Naja, da gibt es immer zwei Seiten. Die andere ist die, dass Steve nicht einfach einen "größeren Anteil" eingeräumt haben wollte, sondern exakt 25% gefordert haben soll - unabhängig von der Qualität seines Inputs!
Die Wahrheit liegt vermutlich in der Mitte - von uns war niemand dabei und es ist schon wieder fast 40 Jahre her, da dürfte sich jeder der vier nur noch an die eigene Wahrheit erinnern. Tatsache ist ja auch, dass Steve erst später zu den Aufnahmesessions zu "A Trick Of The Tail" dazugestoßen war, weil er mit seinem Soloalbum beschäftigt war. Daher ist sein Kompositionsanteil an diesem Album auch so gering. Gut vorstellbar, dass besonders Tony deshalb auf ihn sauer war und es nicht einsehen wollte, dass die Tantiemen in vier gleiche Teile geteilt werden sollten. Ich vermute, Steve hatte andererseits auch Schwierigkeiten sich bei den Jams von Phil, Mike und Tony richtig einzubringen, und wurde dadurch auch ein wenig herausgedrängt (wenn vielleicht auch unbewusst). Den Jam-Nukleus Banks/Collins/Rutherford gabs ja, wie gesagt, schon seit 1972.
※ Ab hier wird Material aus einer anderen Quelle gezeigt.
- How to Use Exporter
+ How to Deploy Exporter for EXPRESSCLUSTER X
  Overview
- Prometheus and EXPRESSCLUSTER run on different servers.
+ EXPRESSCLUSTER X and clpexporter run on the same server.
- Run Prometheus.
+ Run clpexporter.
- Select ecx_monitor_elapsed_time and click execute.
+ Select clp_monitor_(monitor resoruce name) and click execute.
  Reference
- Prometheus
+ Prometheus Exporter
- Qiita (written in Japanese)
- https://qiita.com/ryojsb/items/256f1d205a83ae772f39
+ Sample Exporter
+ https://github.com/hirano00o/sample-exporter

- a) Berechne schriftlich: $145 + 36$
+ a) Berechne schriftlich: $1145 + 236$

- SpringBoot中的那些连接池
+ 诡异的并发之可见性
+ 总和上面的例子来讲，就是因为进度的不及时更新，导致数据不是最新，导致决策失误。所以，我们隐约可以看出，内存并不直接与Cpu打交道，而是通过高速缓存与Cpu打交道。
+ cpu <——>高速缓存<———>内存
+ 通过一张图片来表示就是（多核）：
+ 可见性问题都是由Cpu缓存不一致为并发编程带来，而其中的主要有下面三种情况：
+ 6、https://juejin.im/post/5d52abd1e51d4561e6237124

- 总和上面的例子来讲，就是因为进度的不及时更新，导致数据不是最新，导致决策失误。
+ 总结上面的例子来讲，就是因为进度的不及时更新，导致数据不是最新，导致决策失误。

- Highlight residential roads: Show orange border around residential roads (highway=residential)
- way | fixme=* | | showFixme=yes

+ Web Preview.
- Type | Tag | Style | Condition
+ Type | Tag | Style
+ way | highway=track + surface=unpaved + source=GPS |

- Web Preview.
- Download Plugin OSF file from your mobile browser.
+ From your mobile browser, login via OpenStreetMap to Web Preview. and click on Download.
Ich denke jedenfalls, dass sich die Wege von erst Peter, dann von Steve und den restlichen Mitgliedern getrennt haben, war das Beste für alle Beteiligten. So konnten sich einerseits Genesis weiterentwickeln und verändern, andererseits auch Peter und Steve sich jeweils für sich entfalten. Interessant wäre es aber mal gewesen, später mal ein Hackett-Album vermischt mit dem Collins'schen Talent, die Dinge anzugehen, zu hören. Das wäre sicher mal ein interessantes Experiment geworden.